Provided records
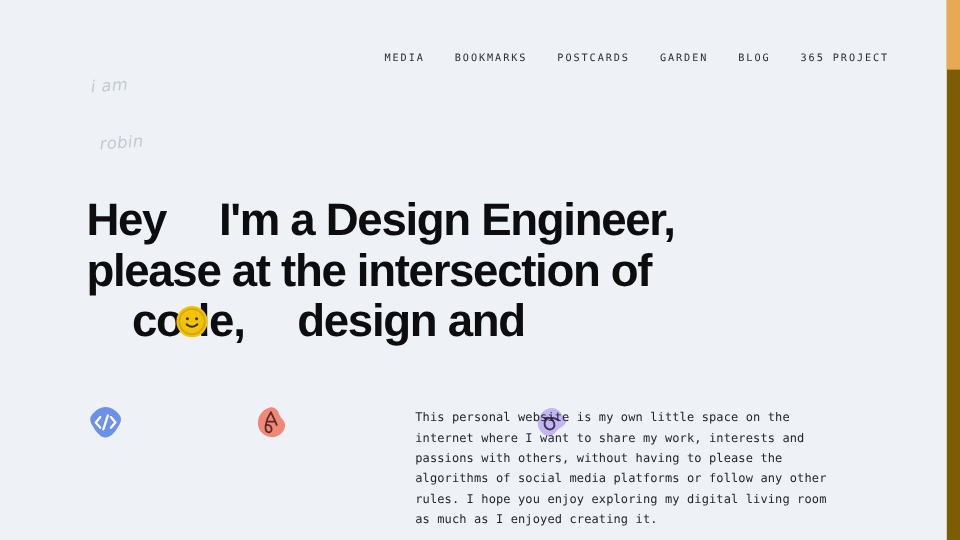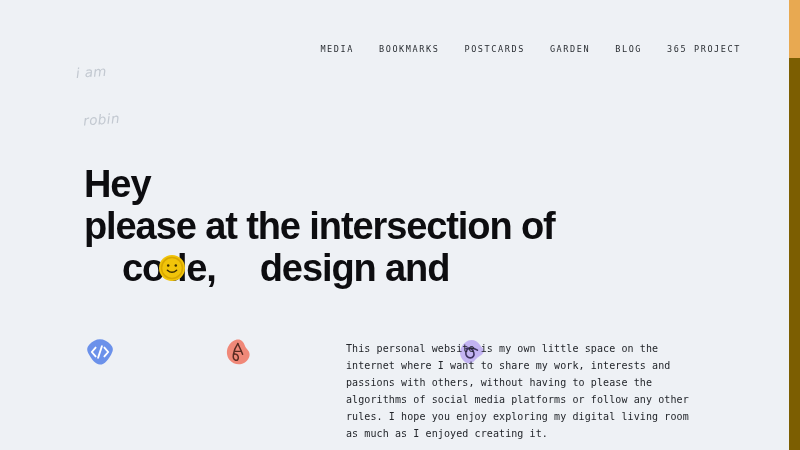--- a/index.html
+++ b/index.html
@@ -77,7 +77,7 @@
   
   .hero {
     position: absolute;
-    left: 84px;
+    left: 72px;
     top: 163px;
     width: 640px;
   }

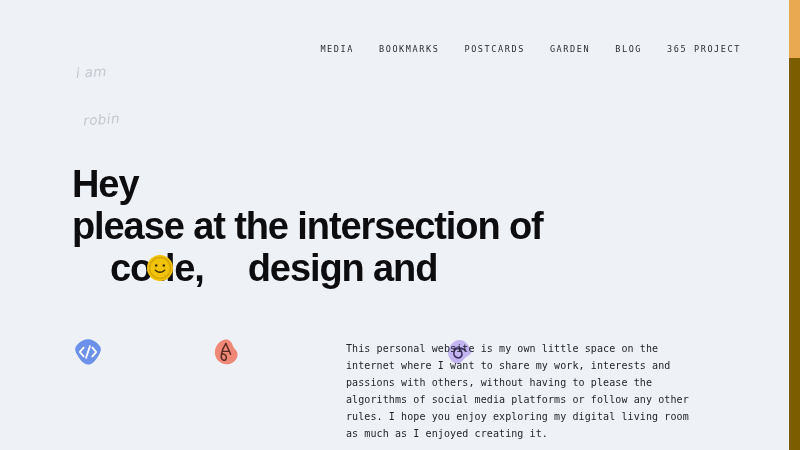--- a/index.html
+++ b/index.html
@@ -178,6 +178,7 @@
           <path d="M11.4 18.2 Q16 22.4 20.6 18.2" fill="none" stroke="#3b2d00" stroke-width="1.5" stroke-linecap="round"></path>
         </svg>
       </span>
+      <span class="txt">I'm a Design Engineer,</span>
     </div>
 
     <div class="hero-line">

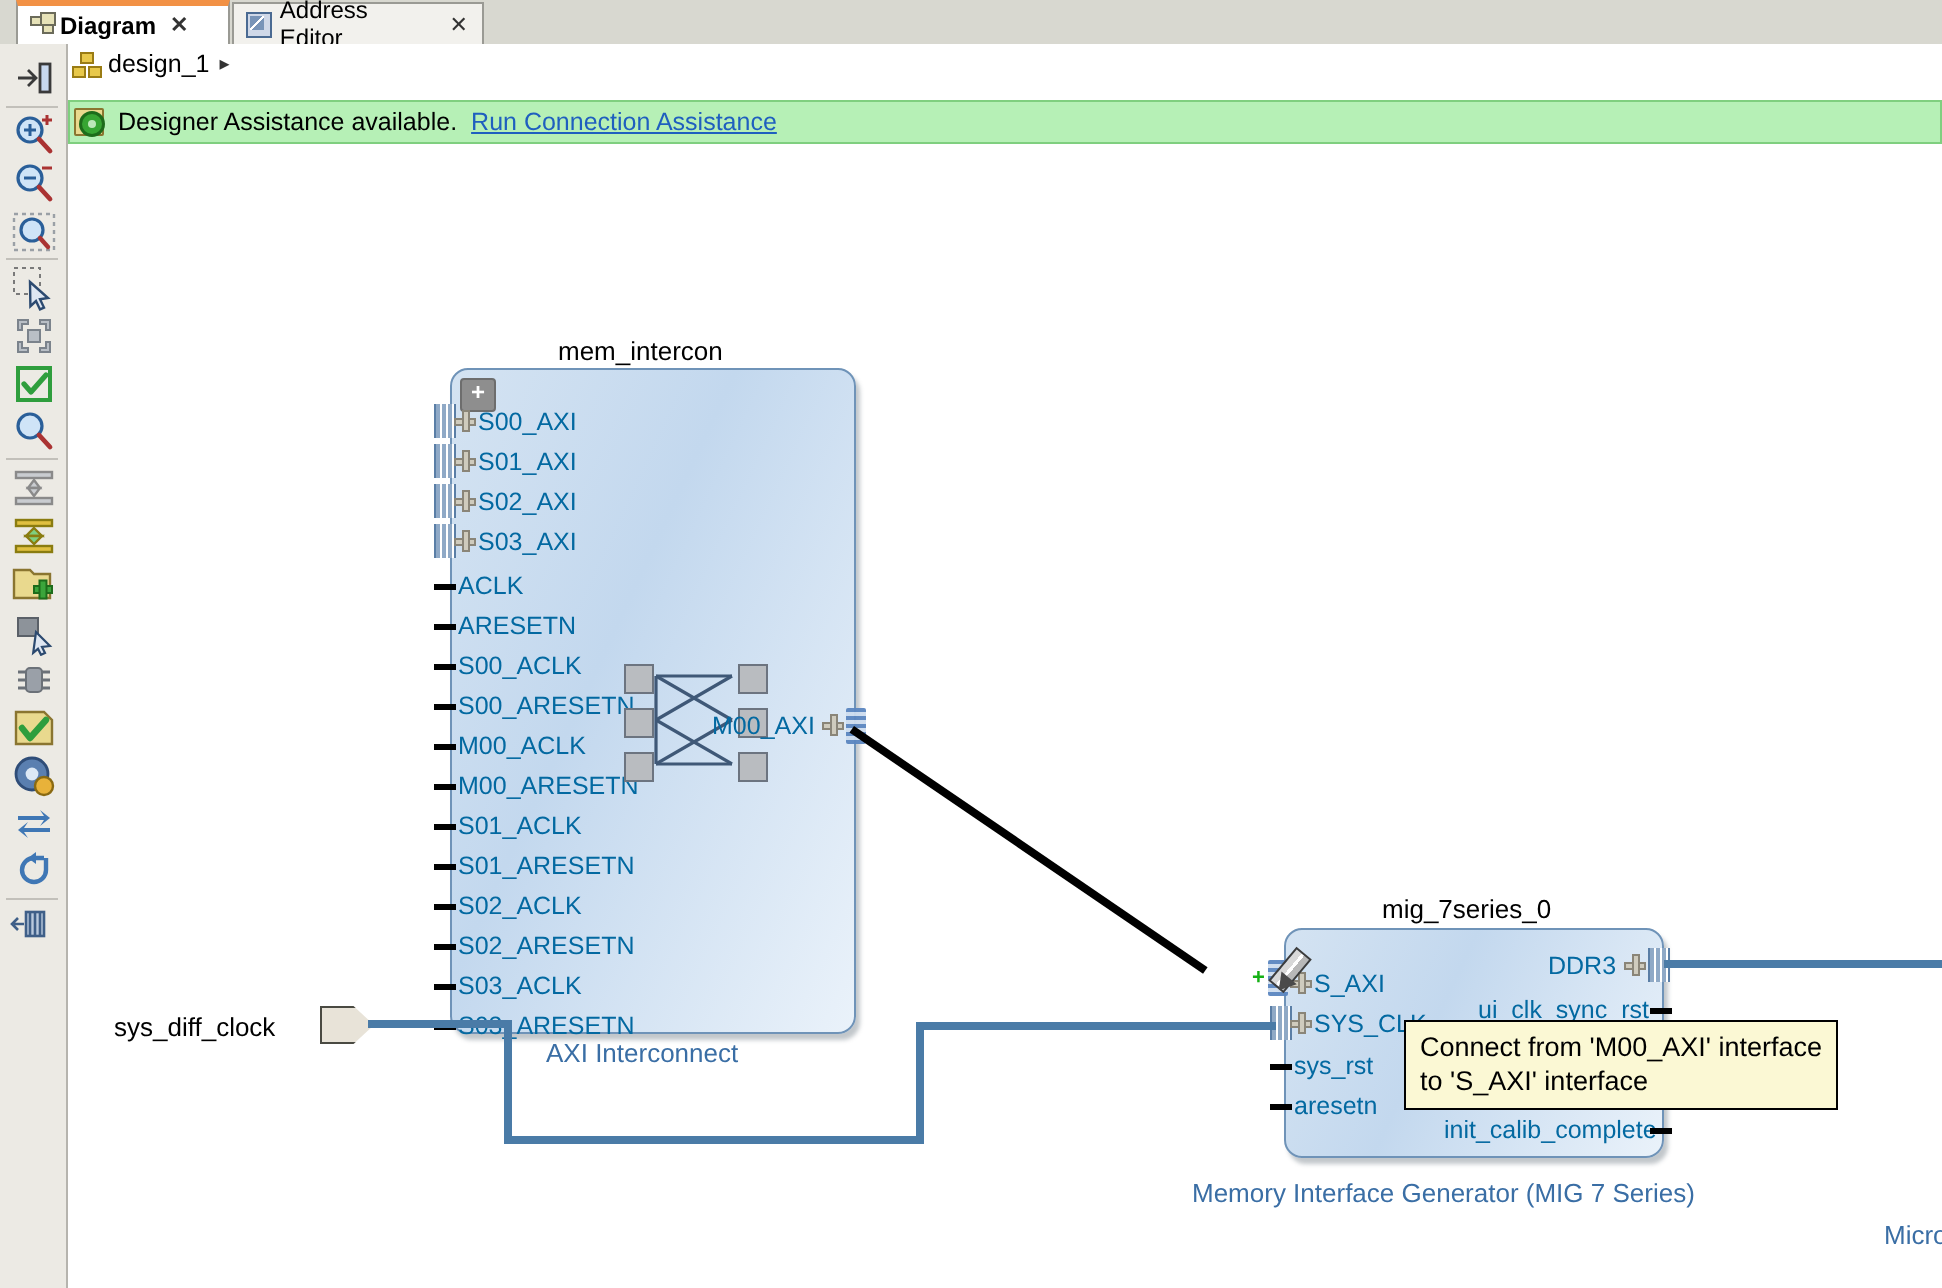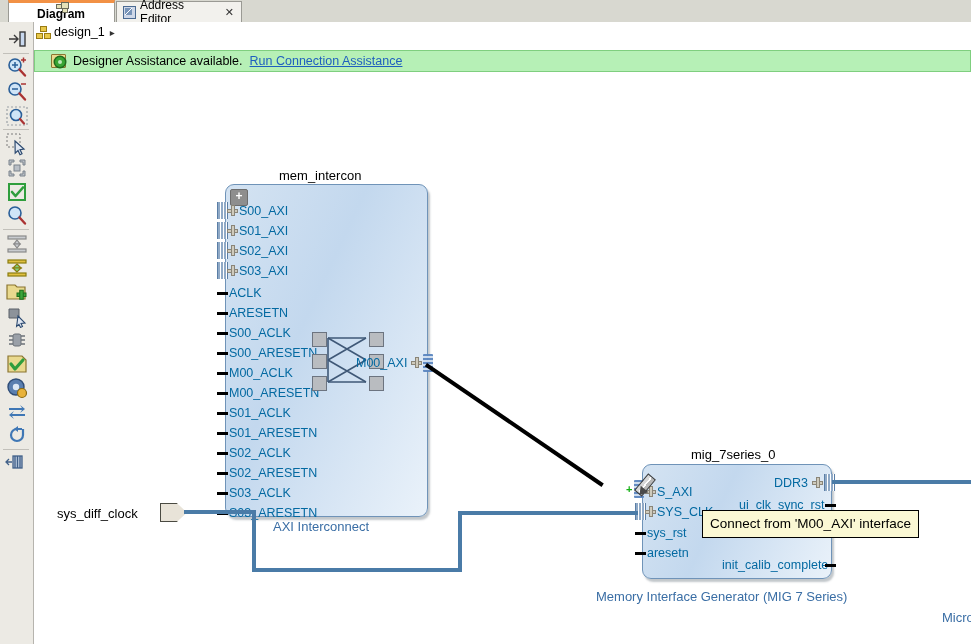--- a/index.html
+++ b/index.html
@@ -127,7 +127,7 @@
 <body>
 
 <div id="tabbar">
-  <div class="tab active" style="left:8px;width:107px;flex-direction:column;">
+  <div class="tab active" style="left:8px;width:107px;">
     <span class="tabicon ico-diagram"></span>
     <span>Diagram</span>
     <span class="tclose">✕</span>

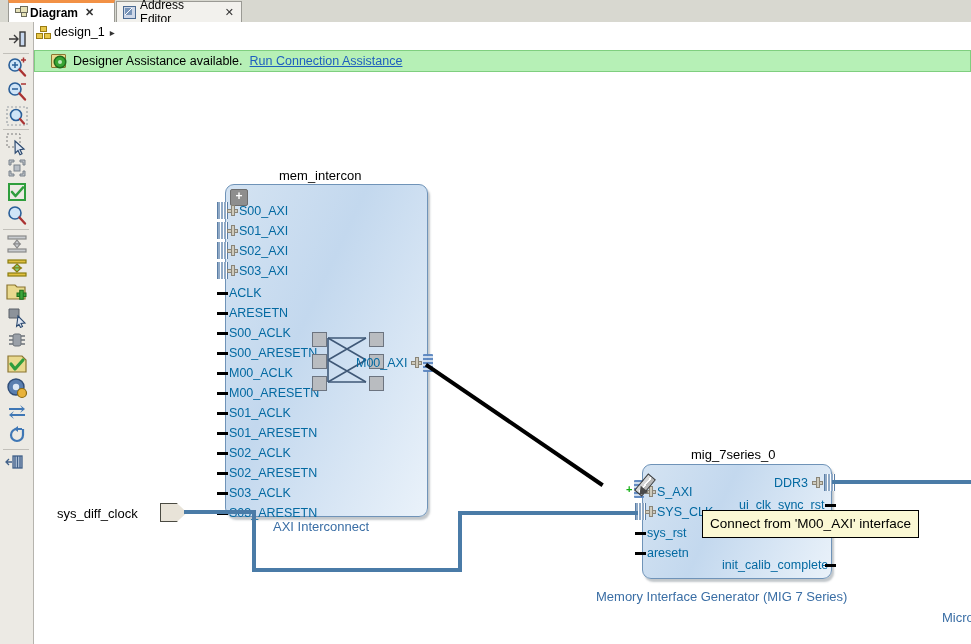--- a/index.html
+++ b/index.html
@@ -47,7 +47,7 @@
   
   #banner{position:absolute;left:34px;top:50px;width:937px;height:22px;
     background:#b6f0b6;border:1px solid #7fcf7f;box-sizing:border-box;
-    display:flex;align-items:center;gap:7px;padding-left:16px;font-size:12.5px;}
+    display:flex;align-items:center;gap:7px;padding-left:2px;font-size:12.5px;}
   #banner .gearico{width:15px;height:14px;position:relative;flex:0 0 auto;}
   #banner .gearico .pg{position:absolute;left:0;top:0;width:13px;height:12px;
     background:#e9d98e;border:1px solid #8a7530;border-radius:1px;}

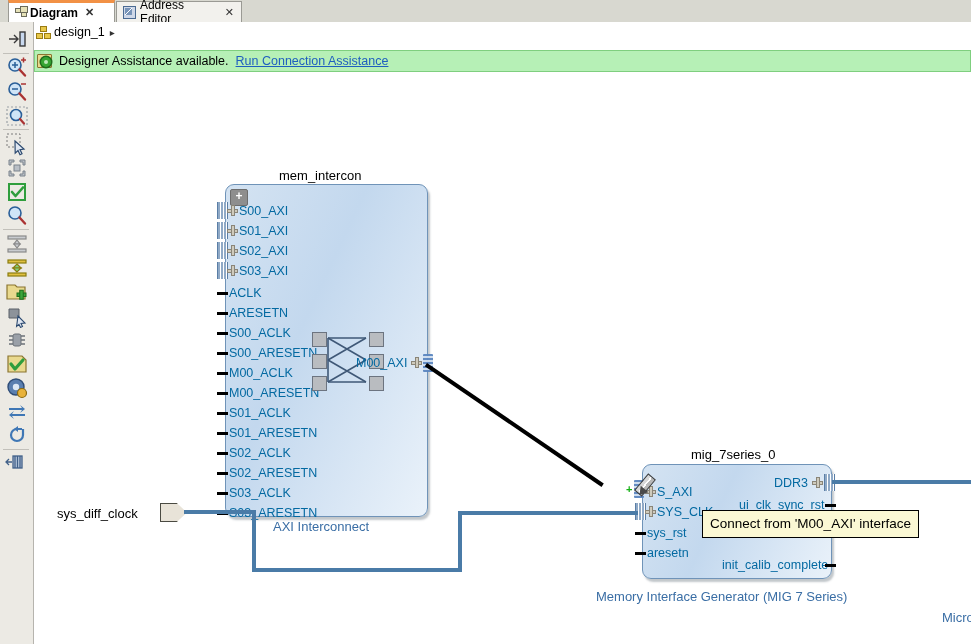--- a/index.html
+++ b/index.html
@@ -444,6 +444,7 @@
 
   <div id="tooltip" style="left:668px;top:436px;">
     <div>Connect from 'M00_AXI' interface</div>
+    <div>to 'S_AXI' interface</div>
   </div>
 
 </div>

Work to complete
Filter the listing above for the string "display" and copy every matching line.

Result of the task
-    display:flex;align-items:center;gap:7px;padding-left:16px;font-size:12.5px;}
+    display:flex;align-items:center;gap:7px;padding-left:2px;font-size:12.5px;}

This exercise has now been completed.